Silk leaned toward her. "What color are my eyes?"

"Blue. I wish mine were."

"Suppose that a patron at Orchid's requested a companion with blue eyes. Would Orchid be able to oblige him?"

"Arolla. No, she's gone now. But Bellflower's still there. She has blue eyes, too."

Silk leaned back. "You see, blue eyes are unusual-here in Viron, at any rate; but they're by no means really rare. Collect a hundred people, and it's quite likely that at least one will have blue eyes. I notice them because I used to be teased about mine. Crane noticed them, too; but he, a much older man than I, said that mine were only the third he'd seen. That suggests that he has spent most of his life in another city, where people are somewhat darker and blue eyes rarer than they are here."

Auk grinned. "They got tails In Gens. That's what they say."

Silk nodded. "Yes, one hears all sorts of stories, most quite false, I'm sure. Nevertheless, you have only to look at the traders in the market to see that there are contrasts as well as similarities."

He paused to collect his thoughts. "I've let myself be drawn off the subject, however. I was going to say, Auk, that although both the courses you suggested are promising, there is a third that seems more promising still to me. You're not at fault for failing to point it out, since you weren't here when Chenille provided the intimation.

"Chenille, you told me that a commissioner had been to Orchid's, remember? And that Crane was intensely interested when you told him that this commissioner had told you he had gone to Limna-you said to the lake, but I assume that's what was intended-to confer with two councillors."

Chenille nodded.

"That started me thinking. There are five councillors in the Ayuntamiento. Where do they live?"

She shrugged. "On the hill, I guess." "That's what I'd always supposed myself. Auk, you must be far more familiar with the residents of the Palatine than either Chenille or I am. Where does, say, Councillor Galago make his home?"

"I always figured in theJuzgado. I hear there's flats in there, besides some cells."

"The councillors have offices in the Juzgado, I'm sure. But don't they have mansions on the Palatine as well? Or their own country villas like Blood's?"

"What they say is nobody's supposed to know. Patera. If they did, people would always be wanting to talk to them or throw rocks. But I know who's in every one of those houses on the hill, and it isn't them. All the commissioners have big places up there, though."

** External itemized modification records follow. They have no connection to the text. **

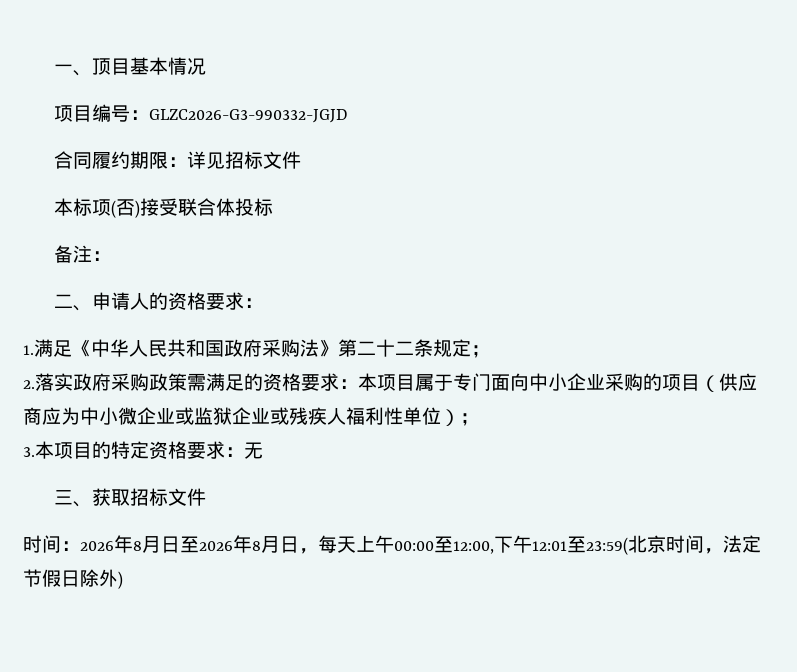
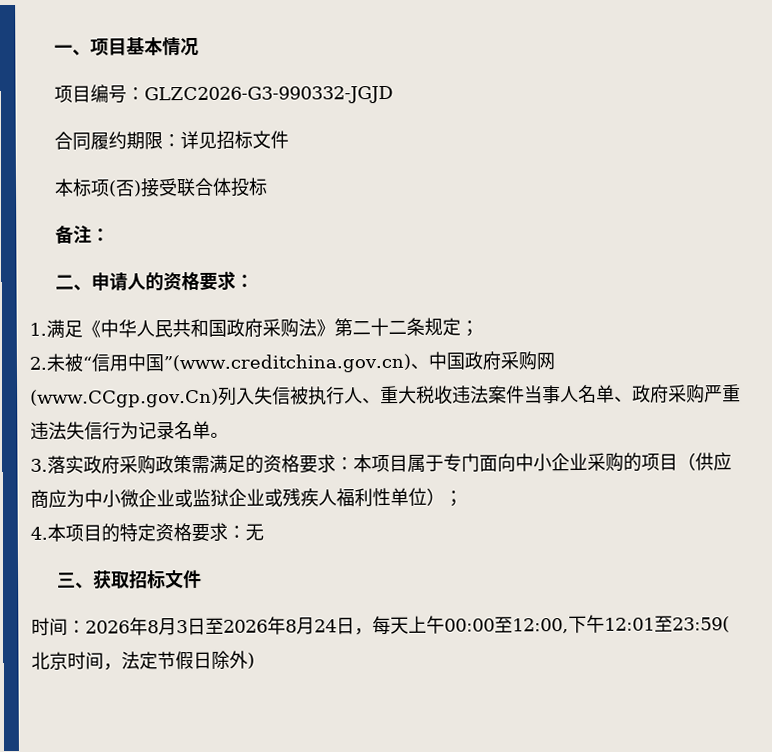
- 一、顶目基本情况
+ 一、项目基本情况
- 2.落实政府采购政策需满足的资格要求：本项目属于专门面向中小企业采购的项目（供应商应为中小微企业或监狱企业或残疾人福利性单位）；
+ 2.未被“信用中国”(www.creditchina.gov.cn)、中国政府采购网(www.CCgp.gov.Cn)列入失信被执行人、重大税收违法案件当事人名单、政府采购严重违法失信行为记录名单。
+ 3.落实政府采购政策需满足的资格要求：本项目属于专门面向中小企业采购的项目（供应商应为中小微企业或监狱企业或残疾人福利性单位）；
- 3.本项目的特定资格要求：无
+ 4.本项目的特定资格要求：无
- 时间：2026年8月日至2026年8月日，每天上午00:00至12:00,下午12:01至23:59(北京时间，法定节假日除外)
+ 时间：2026年8月3日至2026年8月24日，每天上午00:00至12:00,下午12:01至23:59(北京时间，法定节假日除外)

Silk's voice sank to a murmur. "But when a commissioner was to speak with several councillors, he did not go home to the Palatine. Nor did he merely ascend a floor or two in the Juzgado. From what Chenille says, he went to Limna-to the lake, as he told her. When one man is to speak with several, he normally goes to them rather than having them come to him, and that is particularly so when they're his superiors. Now if Crane is in fact a spy, he must surely be concerned to discover where every member of the Ayuntamiento lives, I'd think. All sorts of things might be learned from their servants, for example." He fell silent.

"Go on, Patera," Chenille urged.

He smiled at her. "I was merely thinking that since you told Crane about the commissioner's boast some months ago, he's apt to have been there several times by now. I want to go there myself today and try to find out who he's talked to and what lie's said to them. If the gods are with me-as I've reason to believe-that alone may provide all the evidence we require."